Accordo fiscale con l'Italia La Svizzera pronta a firmare

A Berna riscuote consensi l'idea di Berlusconi per coprire la restituzione dell'Imu. Il portavoce dell'esecutivo elvetico: "Decisi a siglare con Roma, poi il referendum"

Accordo fiscale con l'Italia La Svizzera pronta a firmare

Né risate e neppure alzate di spalle. Berna non è Roma e in Svizzera prendono sul serio la proposta choc del Cavaliere: restituire l'Imu, coprendosi con la tassazione dei capitali italiani parcheggiati nei caveau svizzeri. Fantascienza? Solo nei salotti italiani. L'idea di Berlusconi è stata oggetto di un fitto tiro al bersaglio che non accenna a finire, ma a Berna la vedono diversamente. «La Svizzera - spiega all'agenzia Agi il portavoce della segreteria di Stato per le questioni finanziarie internazionali Mario Tuor - è pronta a siglare il più presto possibile, non appena sarà formato un nuovo governo, un accordo fiscale con l'Italia sulla regolarizzazione dei depositi detenuti da cittadini italiani nelle banche elvetiche, ma restano ancora nodi da sciogliere». Non solo: Tuor, che conosce molto bene la mentalità e le dinamiche dei suoi connazionali, immagina un altro passaggio: «Va messa anche in conto la possibilità di un referendum voluto dai cittadini svizzeri». Da Lugano a Basilea, si sa, le consultazioni popolari sono una costante della vita politica nazionale.
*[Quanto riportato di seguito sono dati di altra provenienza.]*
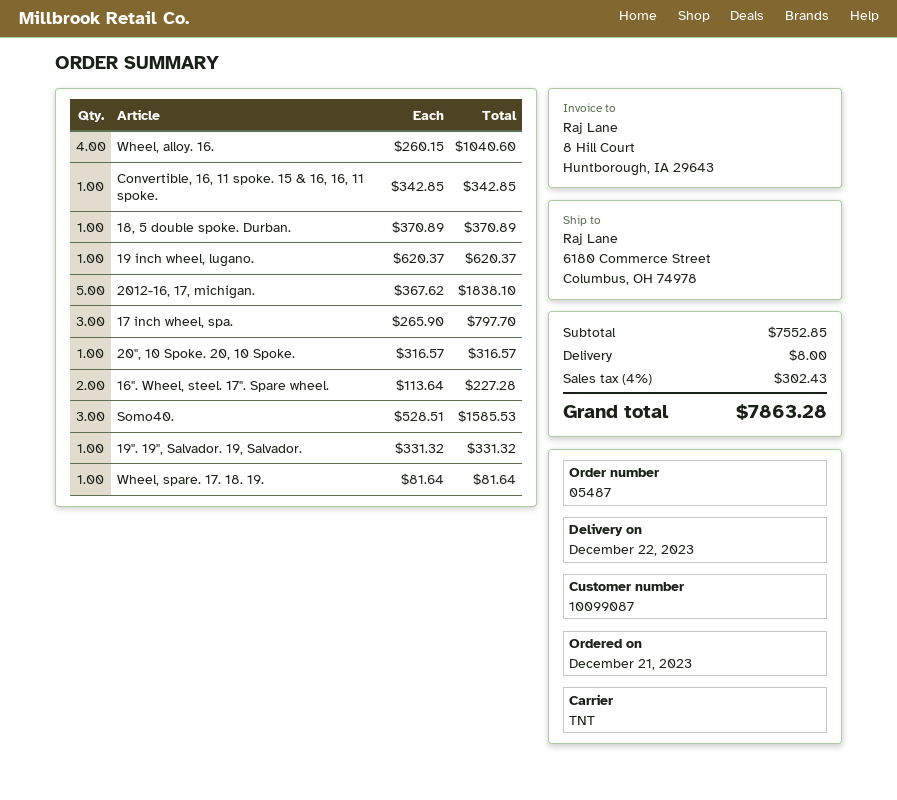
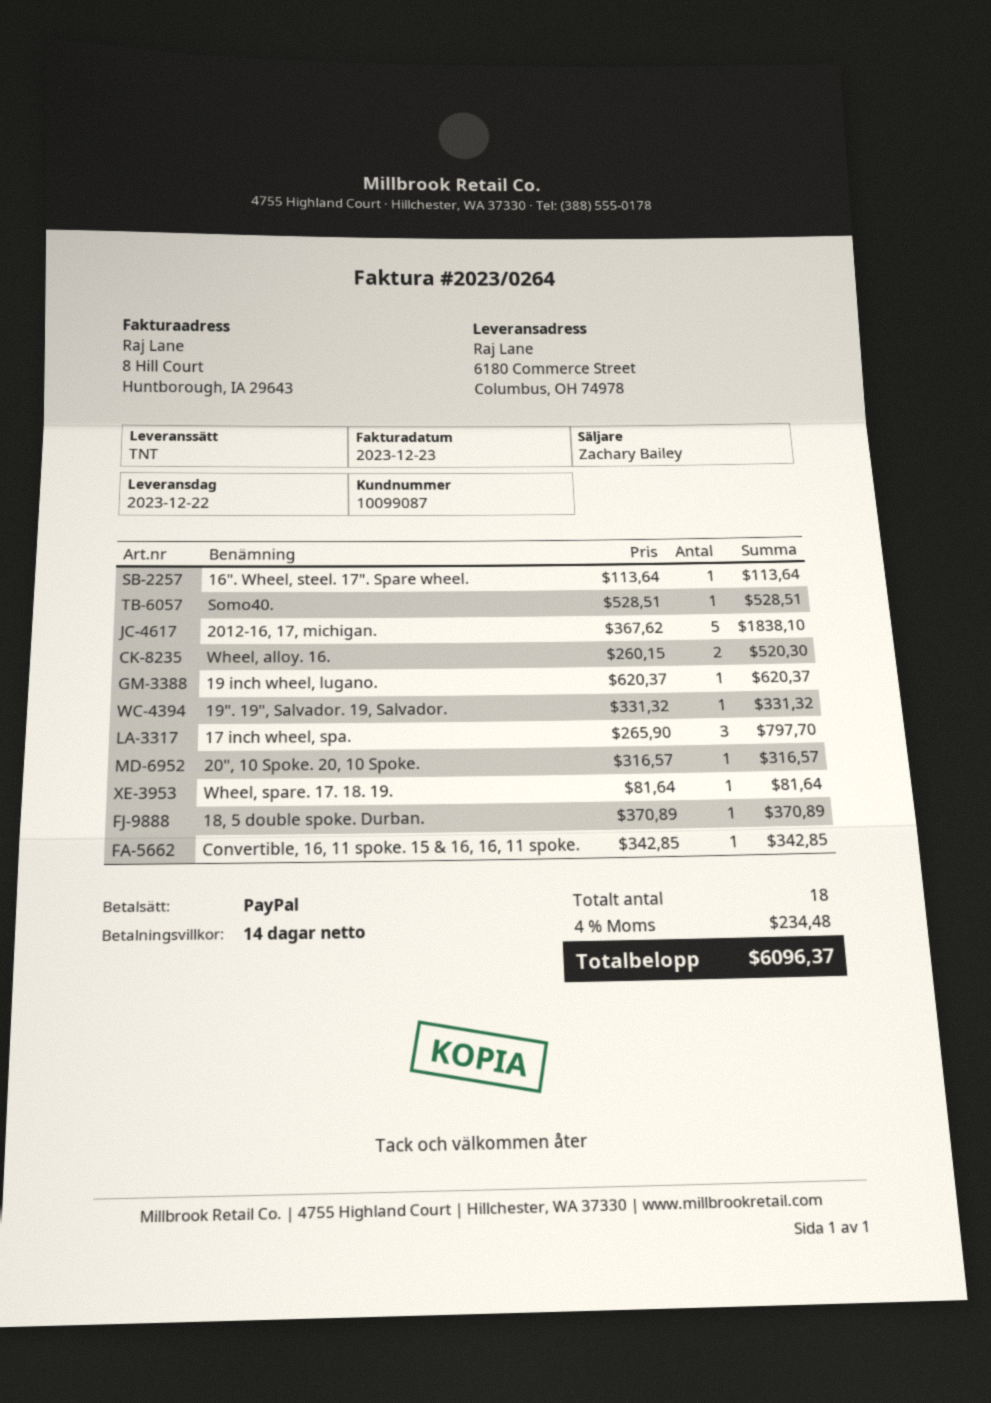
Wheel, alloy. 16.: 4 x 260.15 = 1040.60 -> 2 x 260.15 = 520.30
16". Wheel, steel. 17". Spare wheel.: 2 x 113.64 = 227.28 -> 1 x 113.64 = 113.64
Somo40.: 3 x 528.51 = 1585.53 -> 1 x 528.51 = 528.51
shipping: 8.00 -> none
tax: 4% = 302.43 -> 4% = 234.48
total: 7863.28 -> 6096.37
E anche un'eventuale intesa con Roma su una questione così delicata potrebbe essere sottoposta alla verifica popolare.

La strada però è aperta. «Alla faccia di Monti, Bersani e compagni vari - esulta l'ex ministro Renato Brunetta - L'impegno di Berlusconi è ben più serio di quello che maliziosi e disinformati commentatori e leader politici vorrebbero far intendere». La via svizzera potrebbe essere percorsa nel giro di qualche mese con risultati importanti per le boccheggianti case dello Stato italiano. Berlusconi, che ieri è tornato sull'argomento dagli schermi di La7, ha citato, come esempio da imitare, la Germania. In realtà l'intesa fra Berna e Berlino, ormai a portata di mano, è saltata per il no del Senato tedesco. E le trattative, aperte a suo tempo con Italia, Francia e Spagna languono. Anche perché si è messa di traverso la Commissione europea che vorrebbe firmare un unico patto fra l'Europa e la Svizzera. Insomma, ci sono aspetti tecnici da non sottovalutare. E c'è anche chi, come l'ex procuratore capo di Lugano Paolo Bernasconi, fa professione di pessimismo: «Roma non vedrà i primi soldi da Berna - ha detto al Corriere della Sera - prima di 4 o 5 anni». E però per mesi l'Italia ha esplorato il tema ed era a buon punto nella risoluzione del contenzioso, come ora riconosce implicitamente Berna. Del resto, Austria e Regno Unito, che pure fanno parte della Ue, hanno già trovato l'accordo. Per regolarizzare il passato si pagherà un'una tantum compresa per i cittadini della Gran Bretagna fra il 21 e il 34 per cento, con picchi in situazioni particolari al 41 per cento, più bassa per i tesori austriaci; poi, a regime, inglesi e austriaci subiranno una trattenuta che dipenderà da diversi fattori.

Per l'Italia, Berlusconi prevede un gettito di 25 miliardi una tantum, più 5 di maggiori entrate negli anni successivi. Sul punto, naturalmente, le analisi divergono: nei forzieri svizzeri ci sarebbero fra i 100 e i 130 miliardi di euro e più di un analista ipotizza che in caso di accordo almeno la metà dei capitali emigrerebbe verso Singapore e le Cayman.

Insomma, gli incassi si assottiglierebbero rispetto alle generose aspettative del Cavaliere, ma anche a stare bassi, molto bassi, si può ragionevolmente sostenere che l'Italia porterebbe a casa 10 miliardi. Una cifra più che sufficiente per tamponare il buco. E sconfiggere il partito dei dubbiosi.